Port scanning on corporate networks can identify proxies that listen on default ports. Organizations should also monitor changes to proxy
configuration because such changes could indicate that an attacker
compromised a host. The registry key at HKCU\Software\Microsoft\
Windows\CurrentVersion\InternetSettings, ProxyServer, controls the
proxy settings for Internet Explorer. To detect proxies on the network
with intrusion detection systems (IDSs), organizations may use proxy
rules available from emergingthreats.net. The domain name system blacklist (DNSBL) is one example of a blacklist that allows administrators to block certain proxies.

🔦Certain proxies do not proxy all traffic. For instance, a Web appli-
cation can force users to perform unique DNS requests with subdomains. The application links the DNS request to the user’s IP address and verifies that the HTTP request originates from the same IP address.

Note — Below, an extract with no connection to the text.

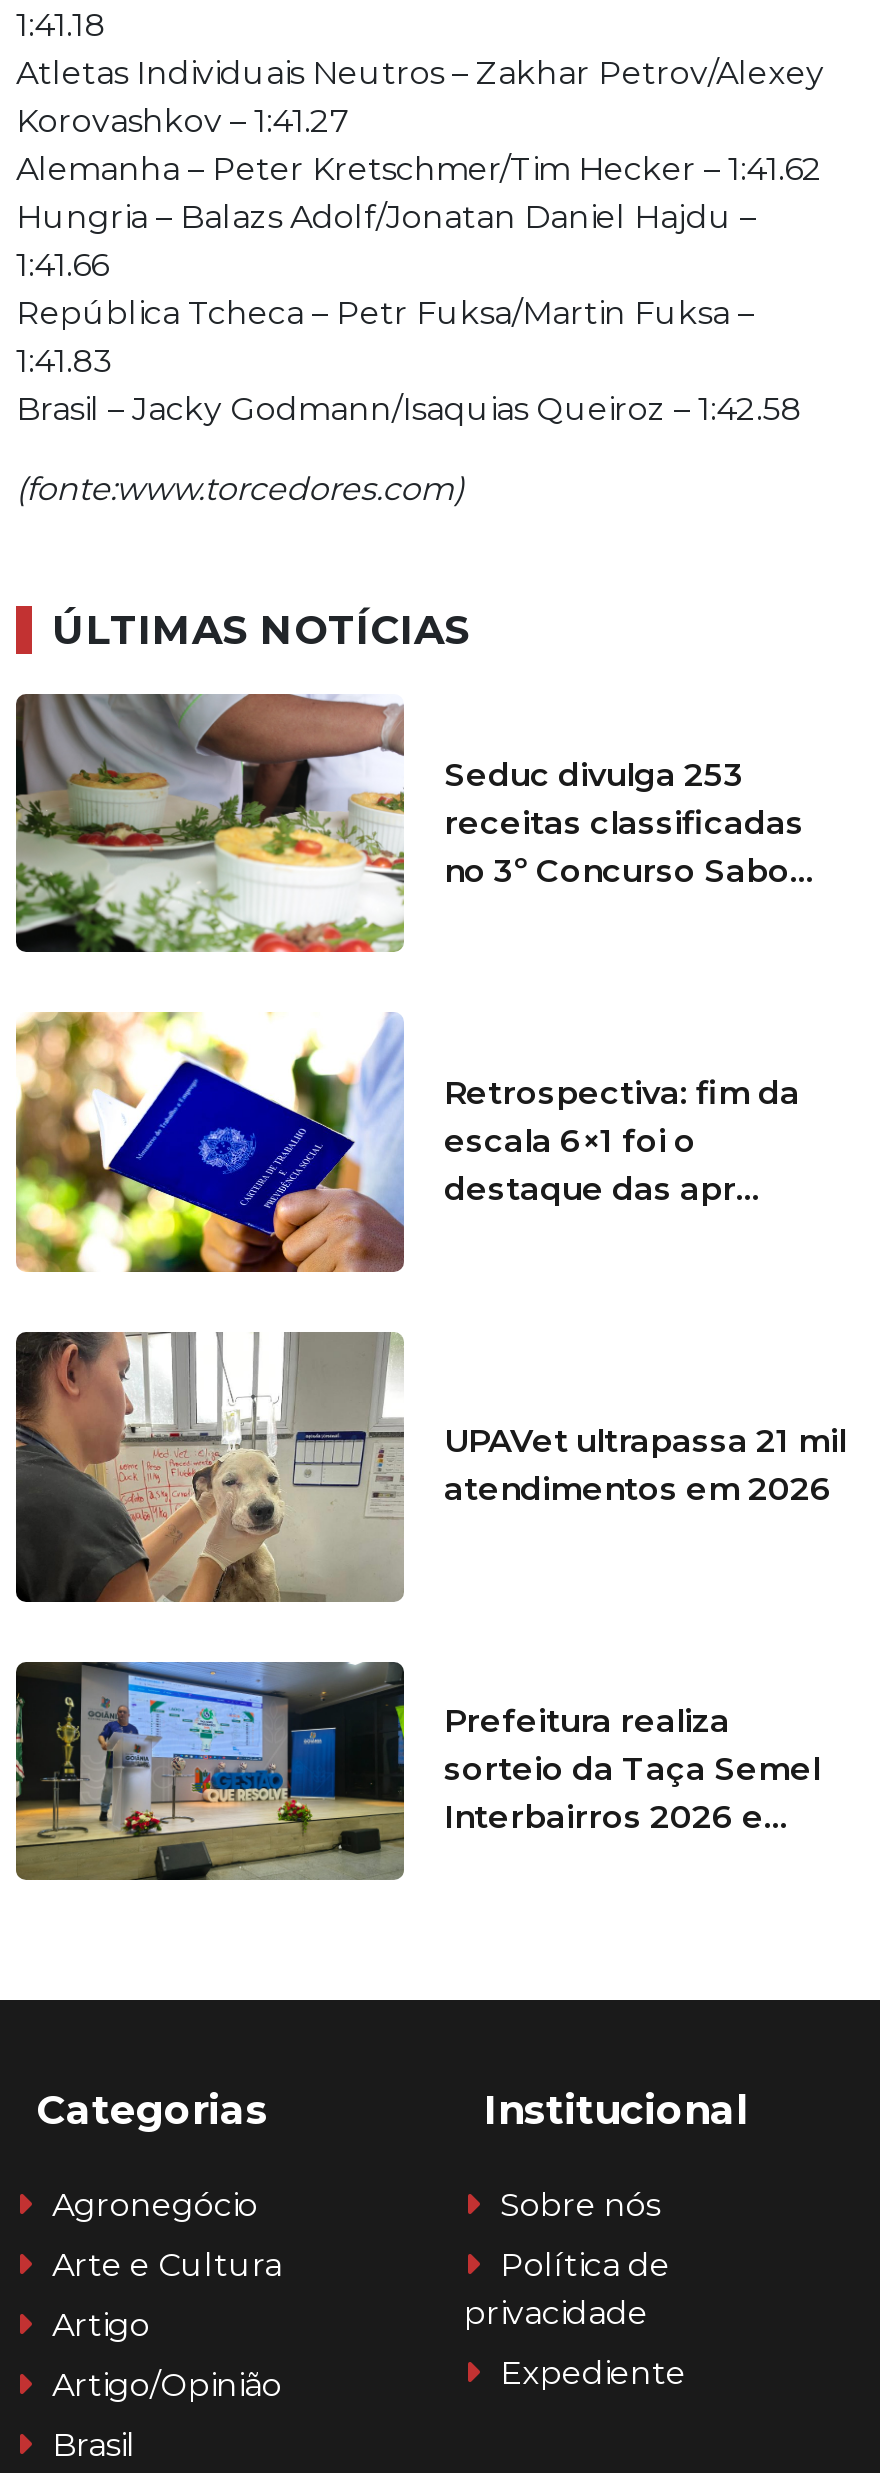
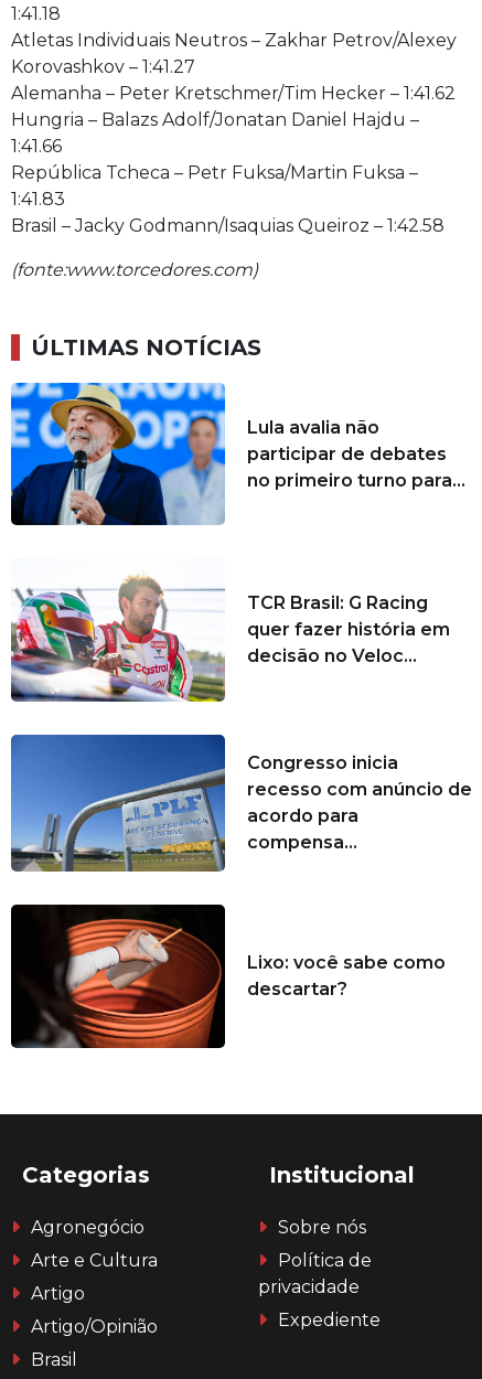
[14,692,814,954] [image] | Seduc divulga 253 | receitas classificadas | no 3º Concurso Sabo... -> [10,382,465,526] [image] | Lula avalia não | participar de debates | no primeiro turno para...
[14,1010,800,1274] [image] | Retrospectiva: fim da | escala 6×1 foi o | destaque das apr... -> [10,569,450,703] [image] | TCR Brasil: G Racing | quer fazer história em | decisão no Veloc...
[14,1330,846,1604] [image] | UPAVet ultrapassa 21 mil | atendimentos em 2026 -> [10,734,472,884] [image] | Congresso inicia | recesso com anúncio de | acordo para | compensa...
[14,1640,820,1882] [image] | Prefeitura realiza | sorteio da Taça Semel | Interbairros 2026 e... -> [10,904,446,1049] [image] | Lixo: você sabe como | descartar?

If they are not the same, indicating the use of a proxy, the application can determine that the proxy IP address made the HTTP request and that the user’s actual IP address made the DNS request. Similarly, some Web plug-ins may query the local information rather than using the proxy address. As an example, decloak.net is a Metasploit project that uses the following applicationplugins to determine the true IP address of a proxy user:

• Word
• Java
• Flash
• QuickTime
• iTunes

🔦Metasploit has even provided an application programming interface
(API) for website owners to determine the true IP addresses of their visitors. iDefense configured a browser to use a proxy and showed that the Flash test correctly identified the real IP address because Flash does not use Internet Explorer proxy settings.

🔦More aggressive techniques, such as operating proxies, allow law
enforcement to determine the source and target of attacks that utilize proxies. While such measures are useful, they are generally very
difficult to operate because of abuse. Analysts must carefully monitor activity because attacks now originate from proxy nodes and may result in illegal or otherwise unwanted activity.